* **DATA SECTION**
►

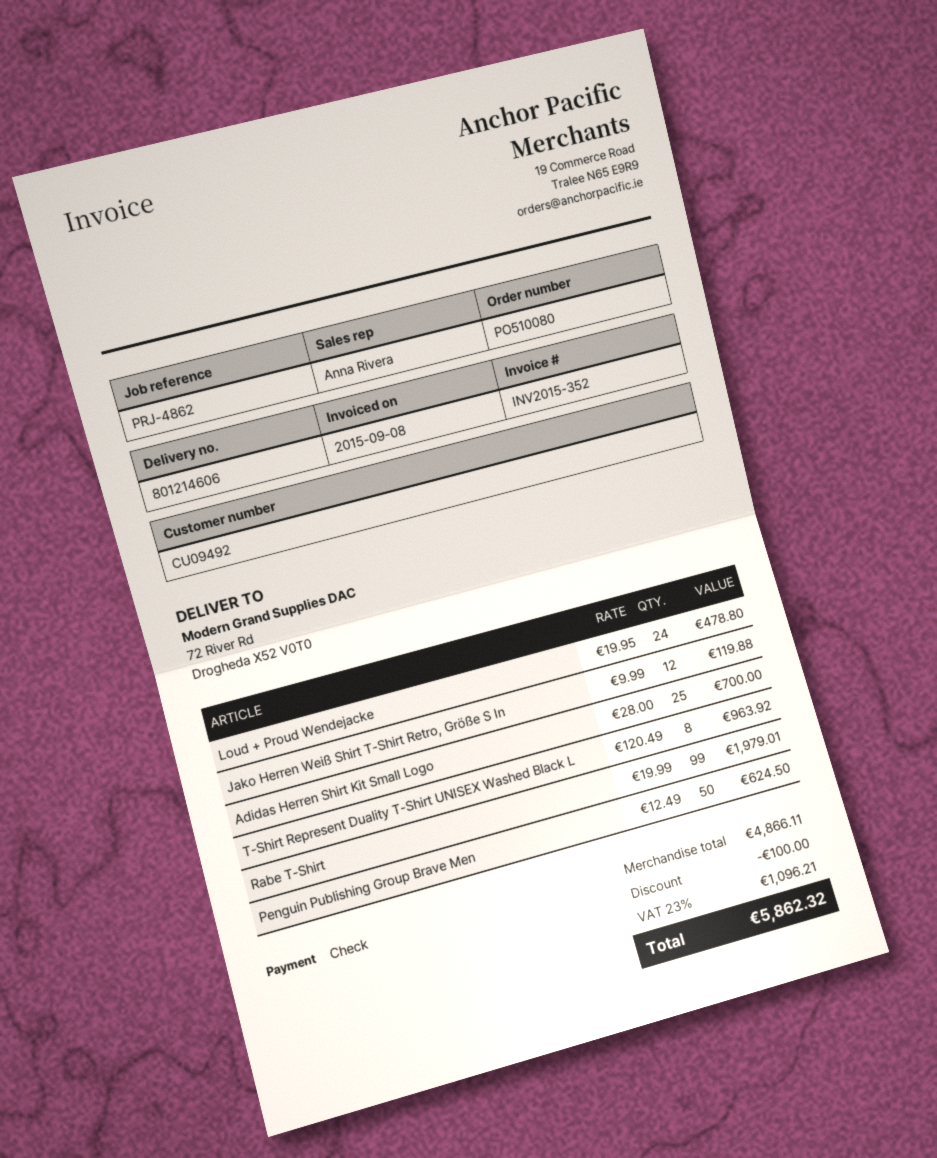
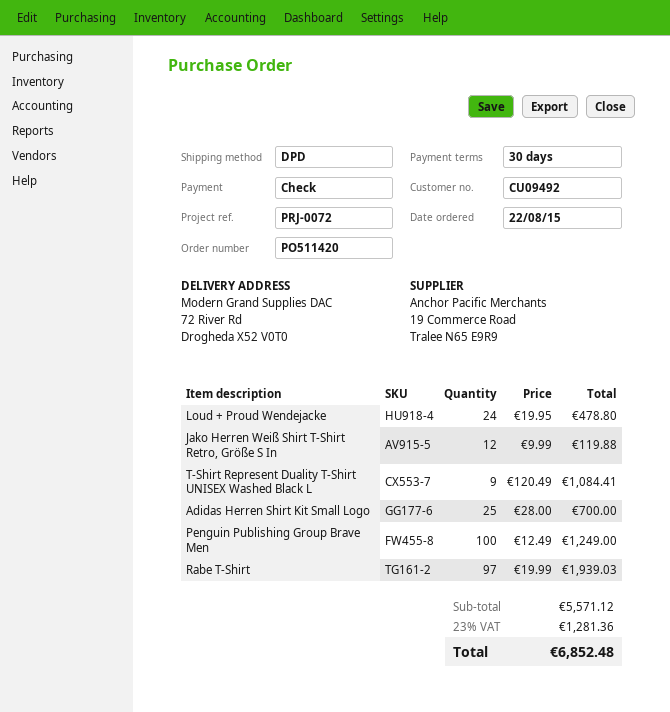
order number: PO510080 -> PO511420
reference: PRJ-4862 -> PRJ-0072
T-Shirt Represent Duality T-Shirt UNISEX Washed Black L: 8 x 120.49 = 963.92 -> 9 x 120.49 = 1084.41
Rabe T-Shirt: 99 x 19.99 = 1979.01 -> 97 x 19.99 = 1939.03
Penguin Publishing Group Brave Men: 50 x 12.49 = 624.50 -> 100 x 12.49 = 1249.00
subtotal: 4866.11 -> 5571.12
discount: 100.00 -> none
tax: 23% = 1096.21 -> 23% = 1281.36
total: 5862.32 -> 6852.48

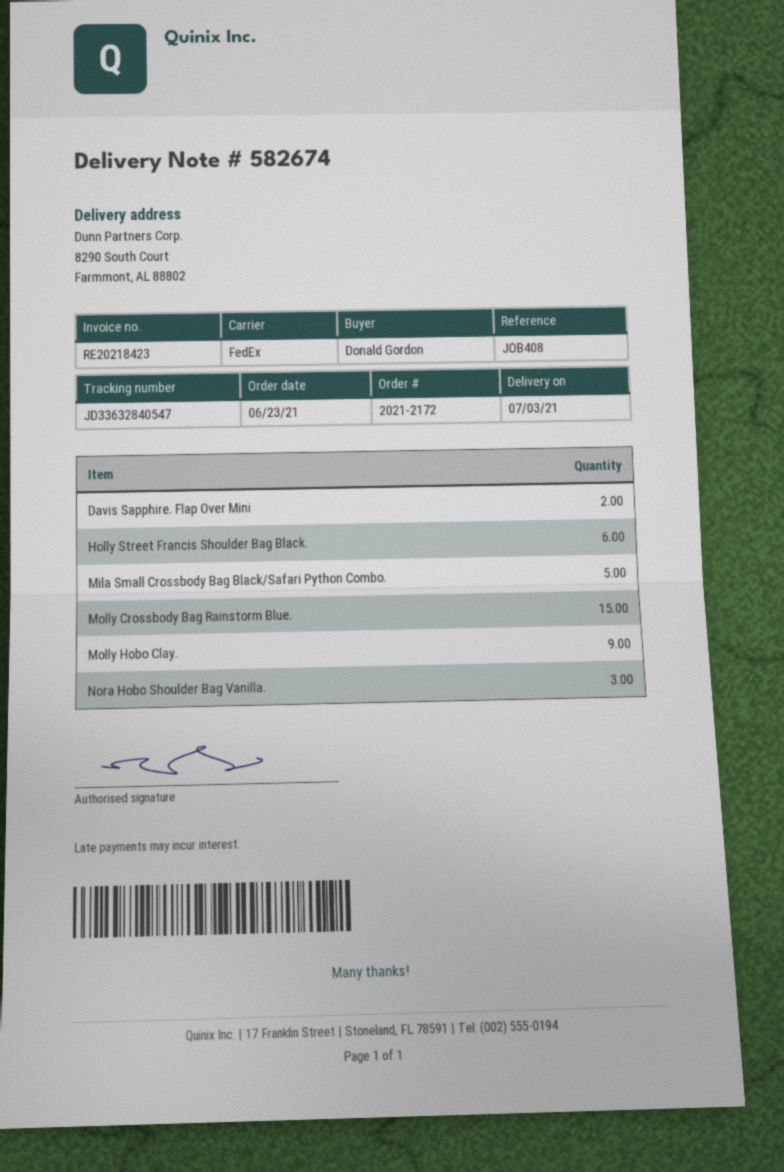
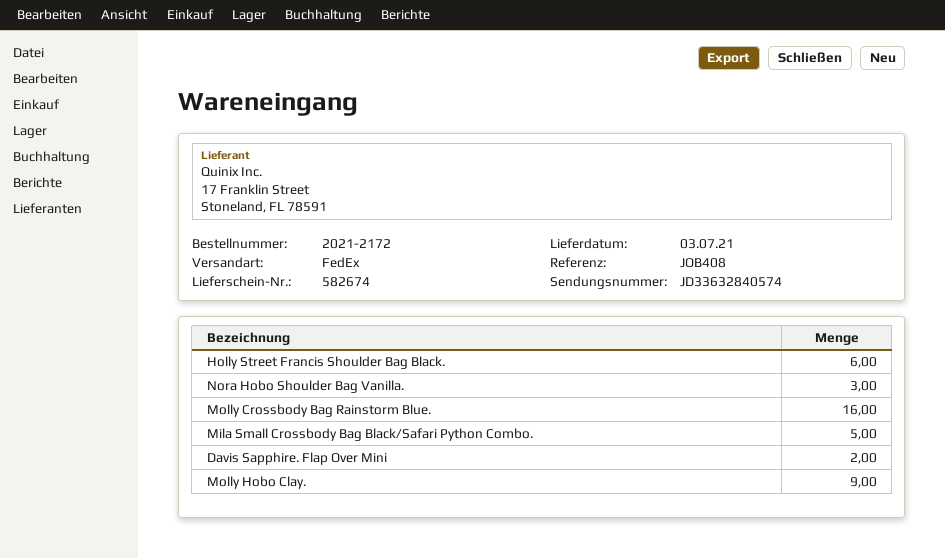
tracking number: JD33632840547 -> JD33632840574
Molly Crossbody Bag Rainstorm Blue.: 15 -> 16

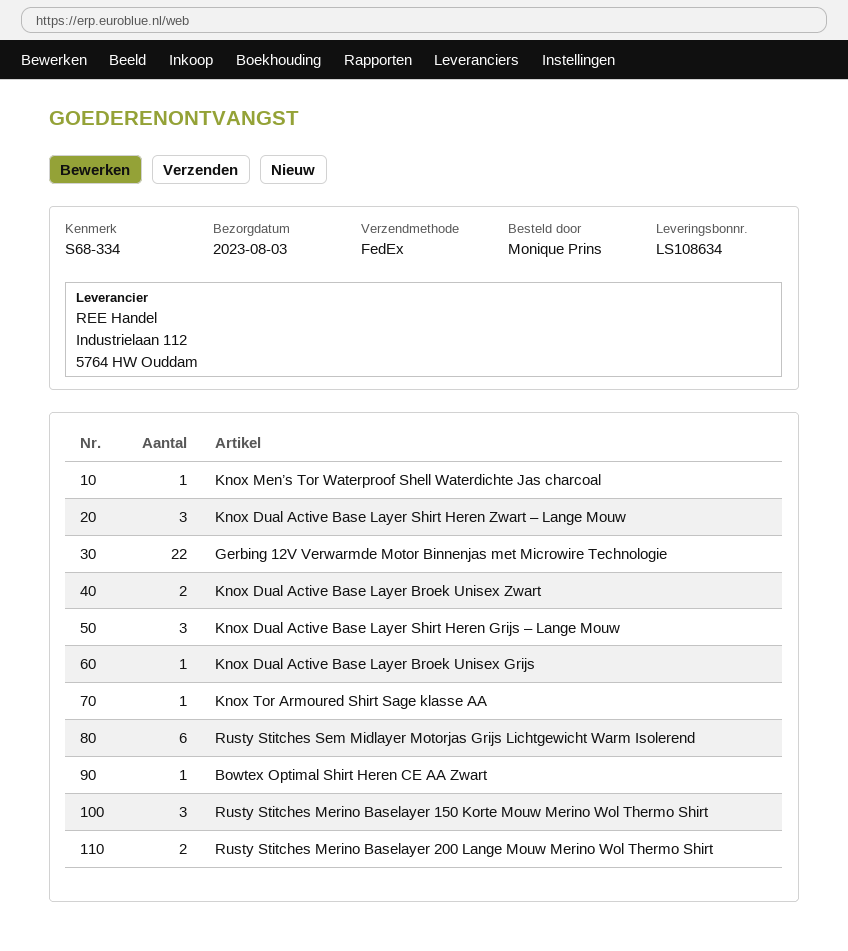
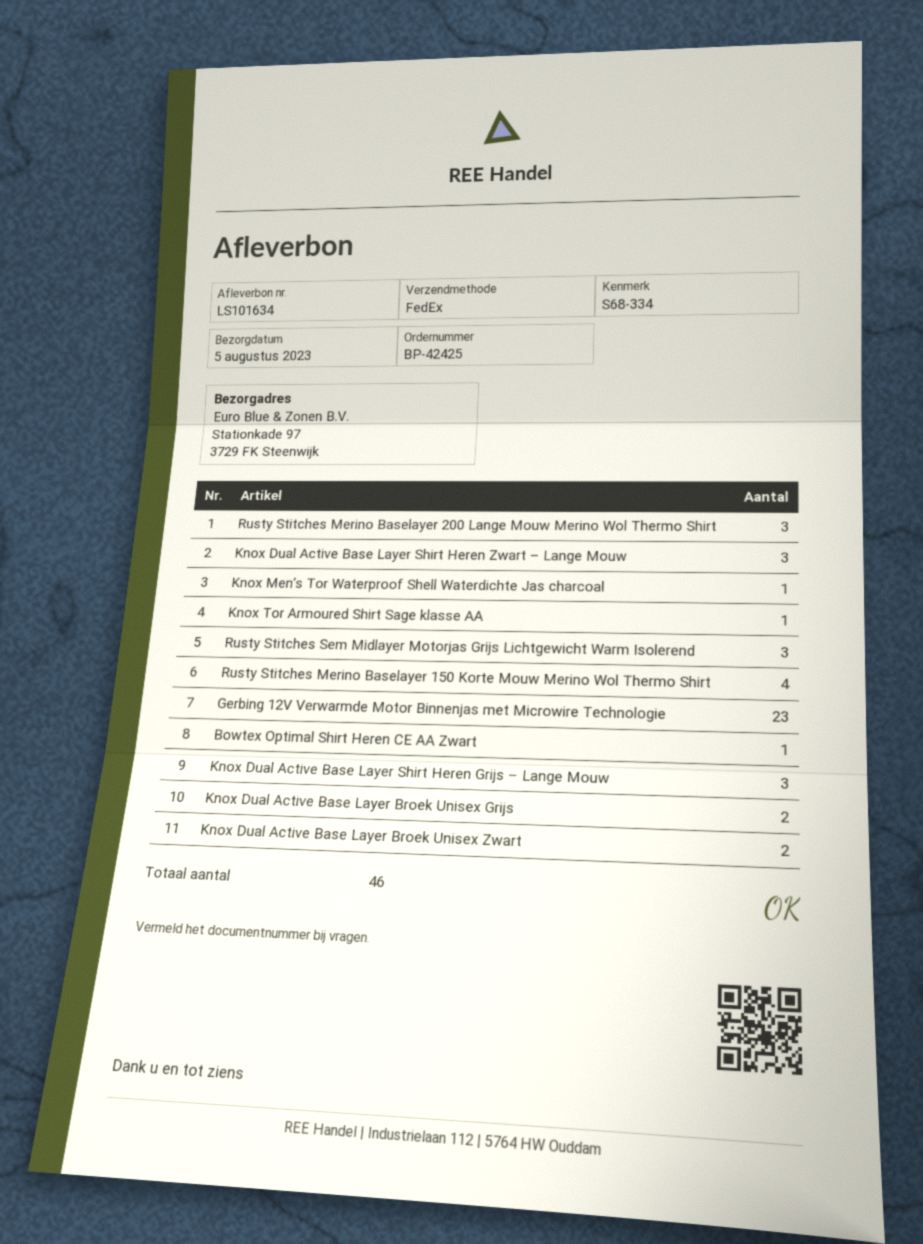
delivery note number: LS108634 -> LS101634
delivery date: 2023-08-03 -> 2023-08-05
Gerbing 12V Verwarmde Motor Binnenjas met Microwire Technologie: 22 -> 23
Knox Dual Active Base Layer Broek Unisex Grijs: 1 -> 2
Rusty Stitches Sem Midlayer Motorjas Grijs Lichtgewicht Warm Isolerend: 6 -> 3
Rusty Stitches Merino Baselayer 150 Korte Mouw Merino Wol Thermo Shirt: 3 -> 4
Rusty Stitches Merino Baselayer 200 Lange Mouw Merino Wol Thermo Shirt: 2 -> 3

◄

Copy from the entries only those lines that hold the word "Merino".

* **ANSWER TO THE EXERCISE**
Rusty Stitches Merino Baselayer 150 Korte Mouw Merino Wol Thermo Shirt: 3 -> 4
Rusty Stitches Merino Baselayer 200 Lange Mouw Merino Wol Thermo Shirt: 2 -> 3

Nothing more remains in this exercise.